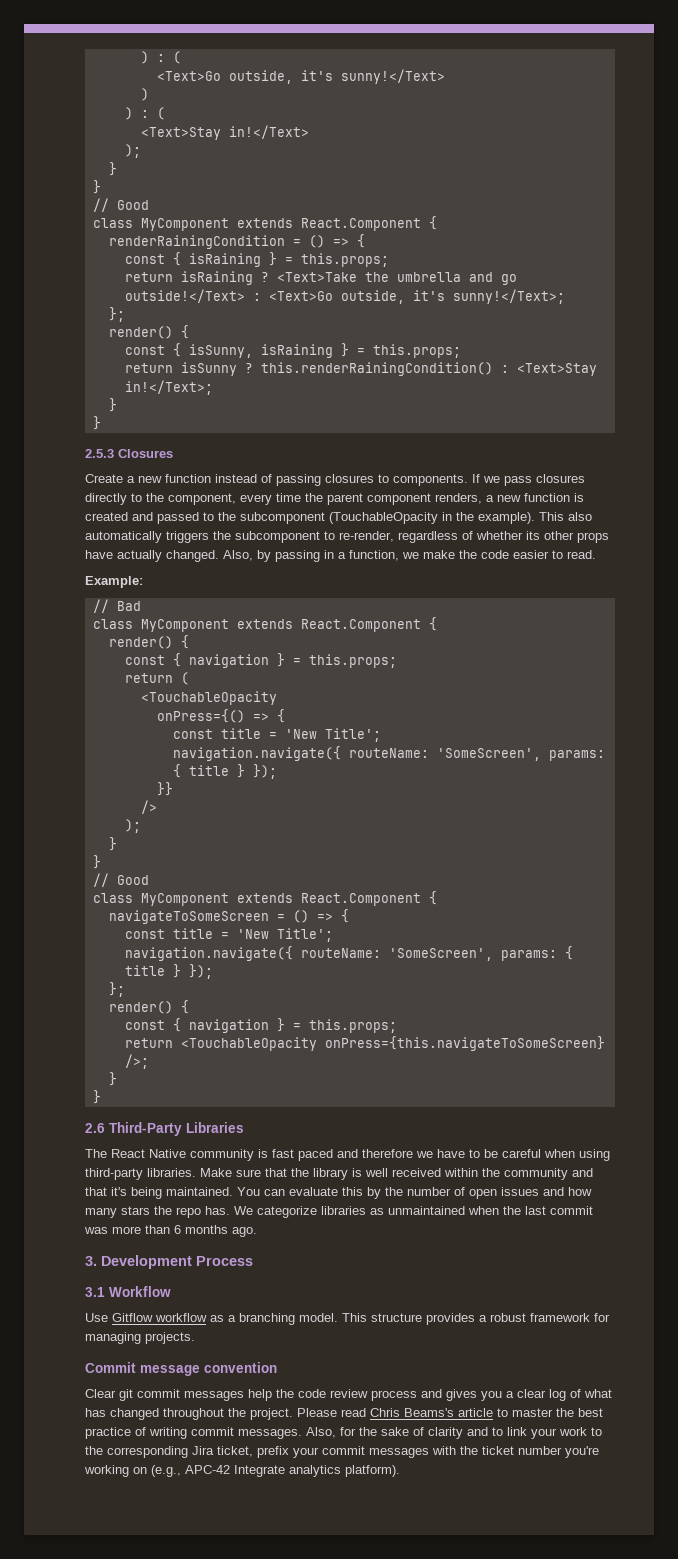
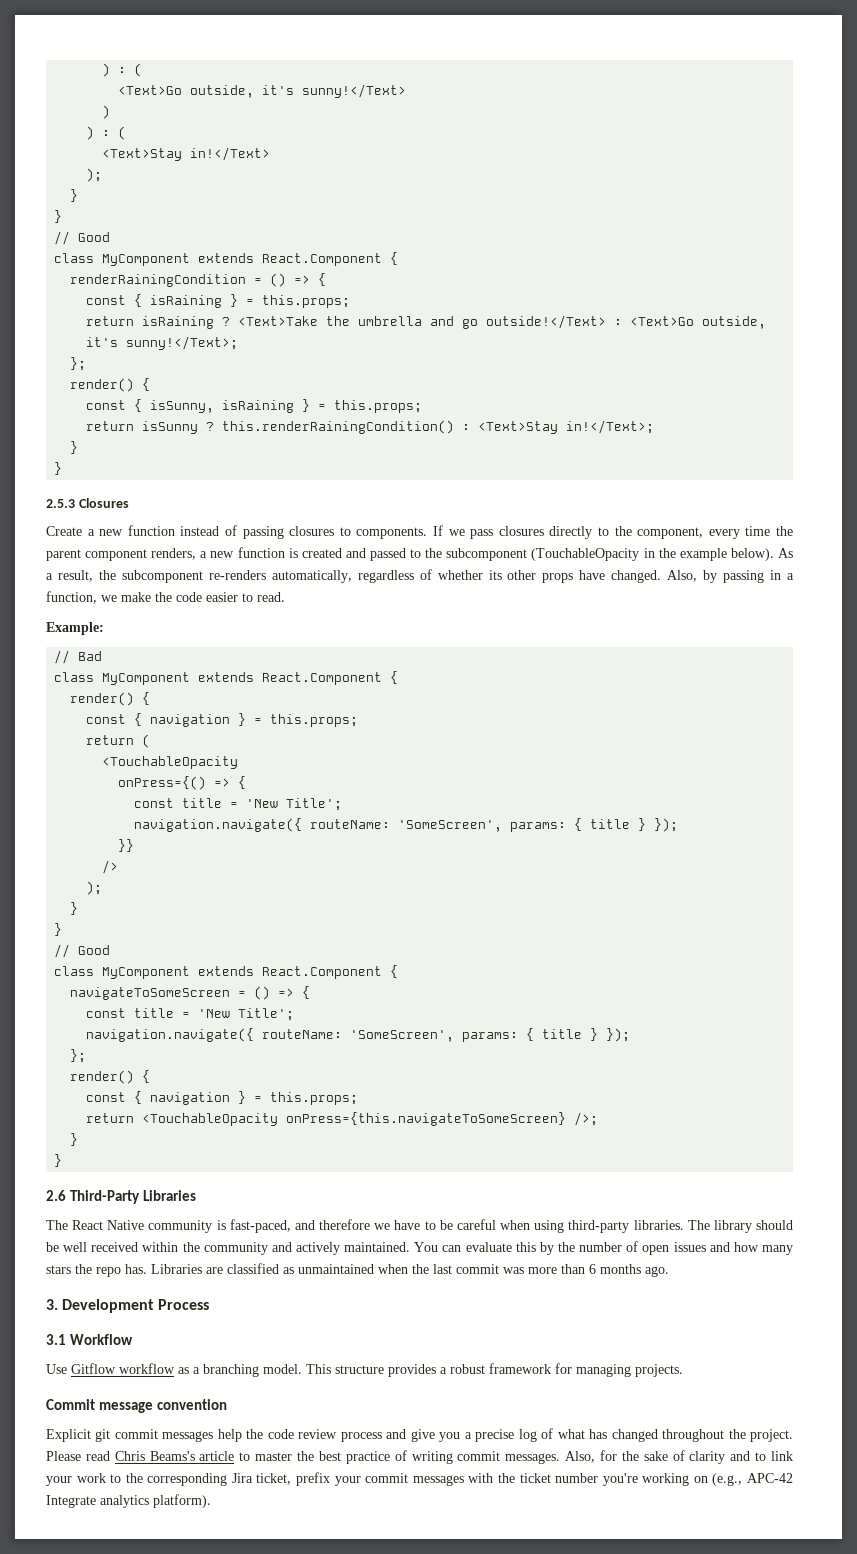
- If we pass closures directly to the component, every time the parent component renders, a new function is created and passed to the subcomponent (TouchableOpacity in the example). This also automatically triggers the subcomponent to re-render, regardless of whether its other props have actually changed.
+ If we pass closures directly to the component, every time the parent component renders, a new function is created and passed to the subcomponent (TouchableOpacity in the example below). As a result, the subcomponent re-renders automatically, regardless of whether its other props have changed.
- The React Native community is fast paced and therefore we have to be careful when using third-party libraries.
+ The React Native community is fast-paced, and therefore we have to be careful when using third-party libraries.
- Make sure that the library is well received within the community and that it's being maintained.
+ The library should be well received within the community and actively maintained.
- We categorize libraries as unmaintained when the last commit was more than 6 months ago.
+ Libraries are classified as unmaintained when the last commit was more than 6 months ago.
- Clear git commit messages help the code review process and gives you a clear log of what has changed throughout the project.
+ Explicit git commit messages help the code review process and give you a precise log of what has changed throughout the project.

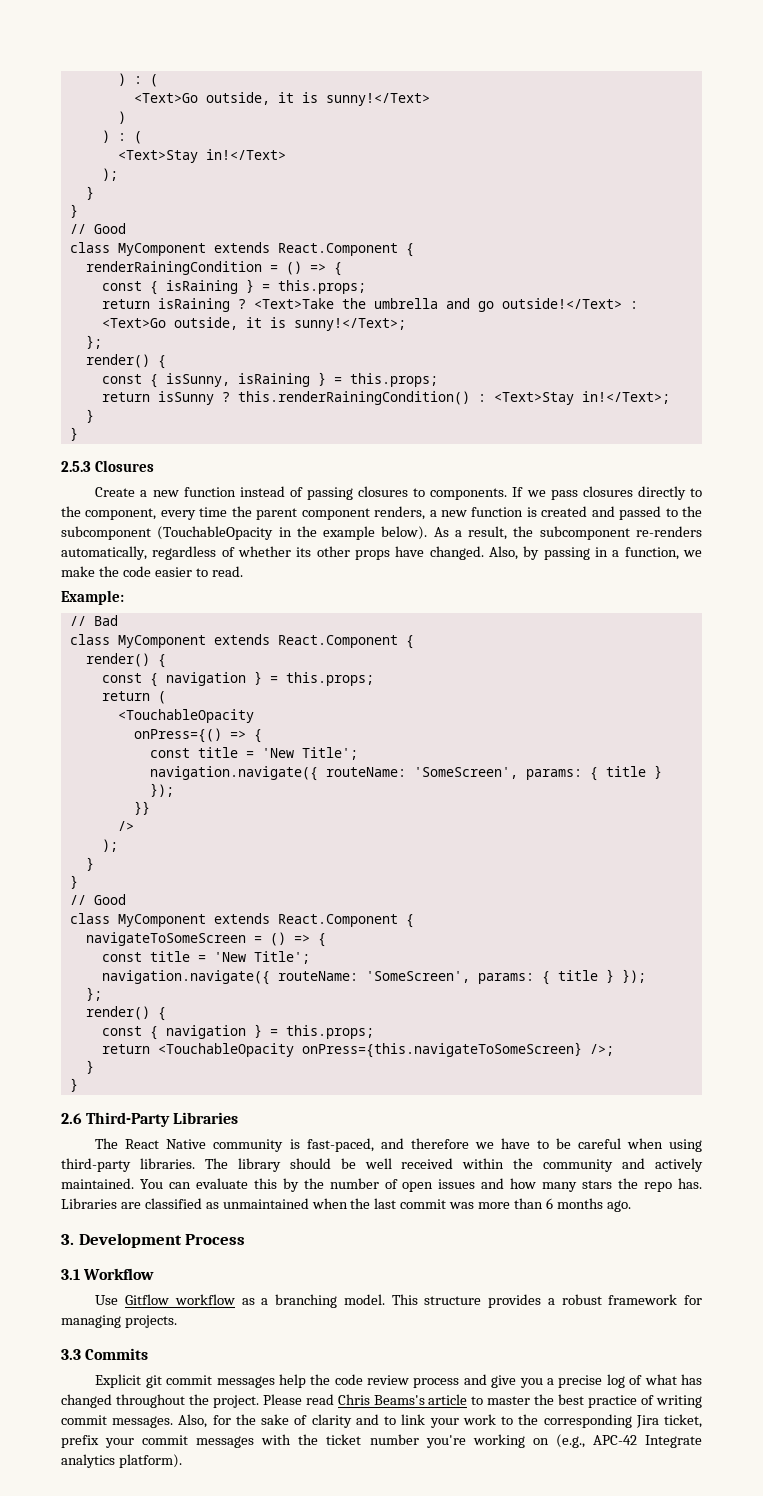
- <Text>Go outside, it's sunny!</Text>
+ <Text>Go outside, it is sunny!</Text>
- <Text>Take the umbrella and go outside!</Text> : <Text>Go outside, it's sunny!</Text>;
+ <Text>Take the umbrella and go outside!</Text> : <Text>Go outside, it is sunny!</Text>;
- Commit message convention
+ 3.3 Commits

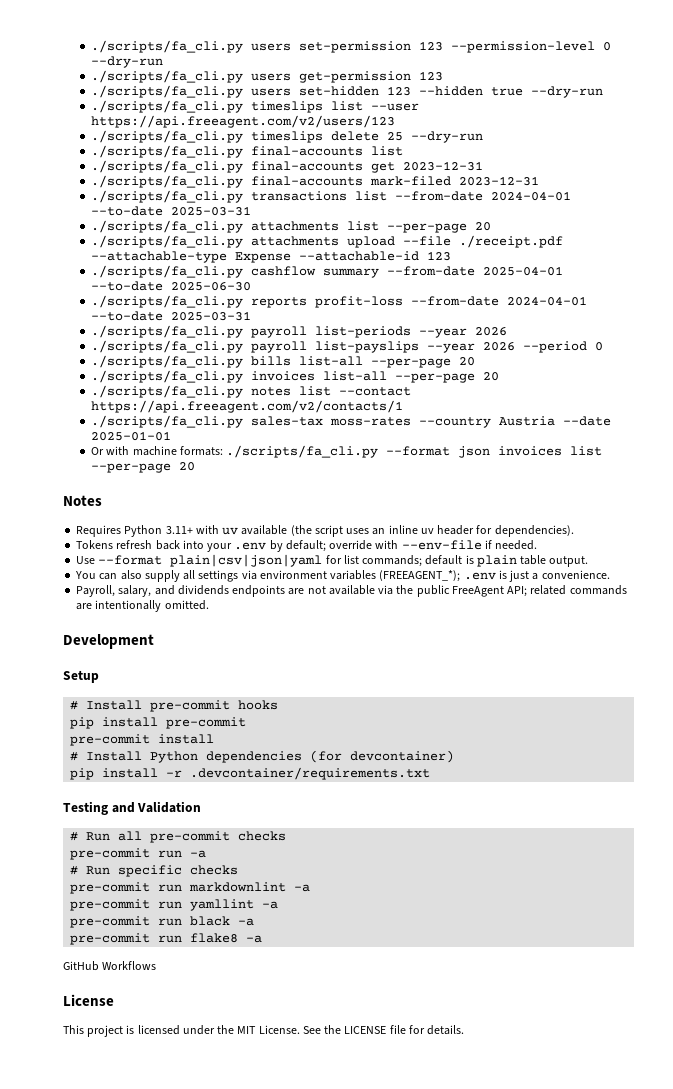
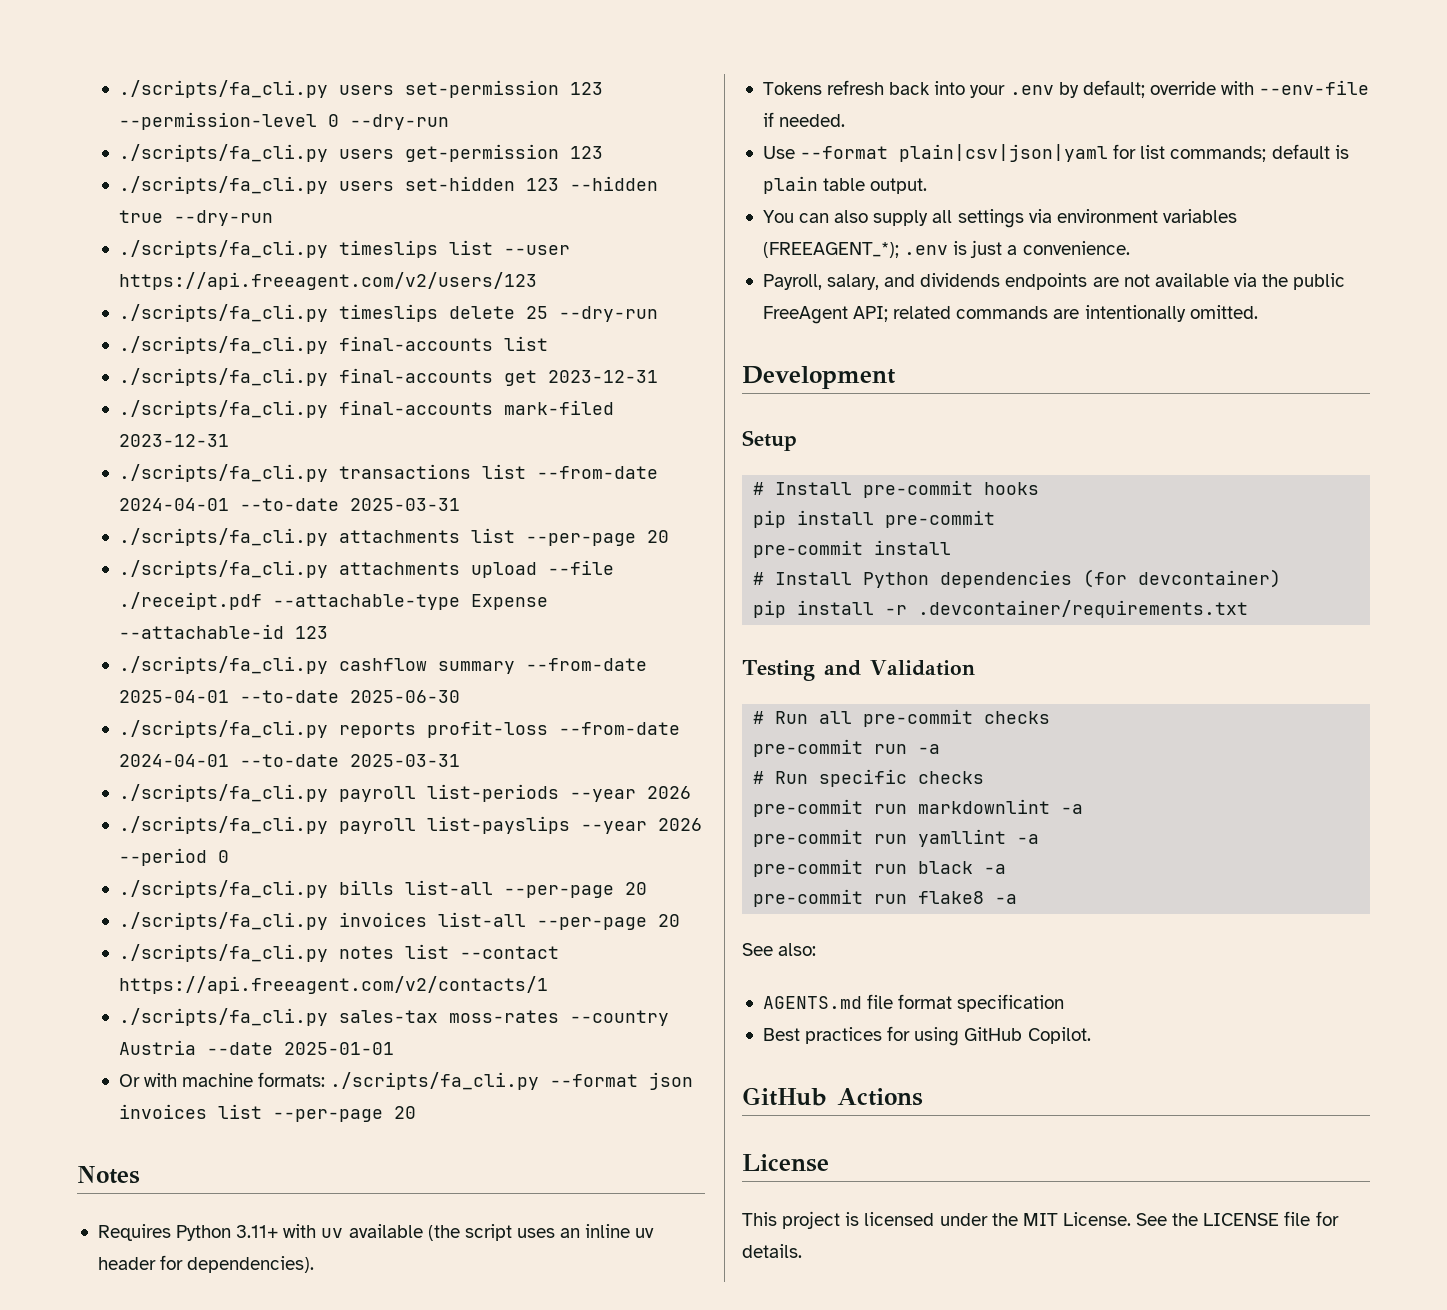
- GitHub Workflows
+ See also:
+ AGENTS.md file format specification
+ Best practices for using GitHub Copilot.
+ GitHub Actions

Exercise requirements
Gather from the entries above all lines that include the string "messages".

Expected answer
- Clear git commit messages help the code review process and gives you a clear log of what has changed throughout the project.
+ Explicit git commit messages help the code review process and give you a precise log of what has changed throughout the project.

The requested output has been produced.